Certainly, substitution of methadone for heroin can be a step forward if it’s part of a controlled therapeutic programme. But the real answer is to kick the habit, which means find people who want to do the same thing.
The investment industry needs it own 12 step process! But do the voluntary reform initiatives really serve this purpose? Until we get this, we seem well on track for more and more preventable surprises.
Hello Raj,
Thank you, as always, for your considerate points of view. My own preferred analogy here might be to sugar or to fat, rather than to heroin. Sugar and fat are part of the nutrients each of us eats, but must be part of a well-balanced diet. When taken to extremes the imbalance leads to addiction, and to health problems. To my mind, earnings are fine as an ingredient into the research equation. But when there is over-reliance on them there are health effects such as those I outlined above.

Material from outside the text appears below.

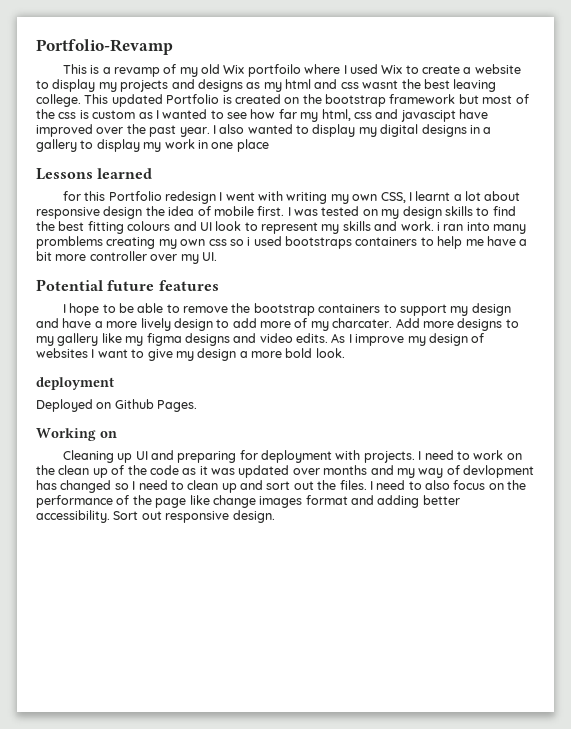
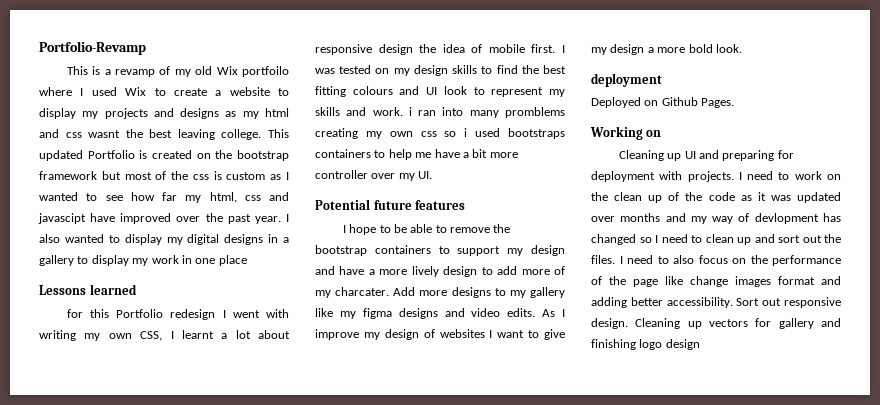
(275, 516) none -> [635,318,841,329] [591,339,700,350] Cleaning up vectors for gallery and finishing logo design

I would be interested in your thoughts – since you are on the frontlines of many an important investment conversation – as to what progress you feel has been made in the last 3-5 years on some of the issues I raise here, and that I know you care about, too.
Yours, in service,
Jason
Thanks Jason. Nice challenge!
I’m happy to go with sugar analogy, so long as we include the way that industry (sugar/processed foods) has added it whenever and wherever it could (and shouldn’t have):
http://www.telegraph.co.uk/lifestyle/wellbeing/diet/9160114/The-bitter-truth-about-sugar.html
But back to the dysfunctional research supply chain…are things getting better? Well the CFA Institute is writing about the situation, so definitely that’s a healthy sign!
And in practice? Take the investor debacle over Tesco. All the signs of a preventable surprise and once again, investors rewarding executives for doing the wrong thing. And on this occasion one brave sell side analyst team even stuck their neck out. But to no avail – the noise of the consensus was overwhelming:
http://www.ipe.com/analysis/long-term-matters/long-term-matters-lost-on-tesco/10004110.fullarticle
So knowing all we know, with long-term/responsible investors apparently accounting for over 50% of the market, are investment firms learning and getting out in front? For example, supporting unbundling so that we can have rational research markets? You’d think firms that know how to value everything in the corporate world would know how to value research, no?
Well, in the EU, many firms are fighting a rear guard action under the cloak of trade bodies:
http://www.ft.com/cms/s/0/22bc844c-1d74-11e5-aa5a-398b2169cf79.html
And in the US, unbundling is not really on the agenda, presumably because the regulators know what’s “possible”.
I’d be interested to hear from others too.
Hi Raj,
Thank you for filling out the discussion with your thoughts. I would also love to hear from other folks.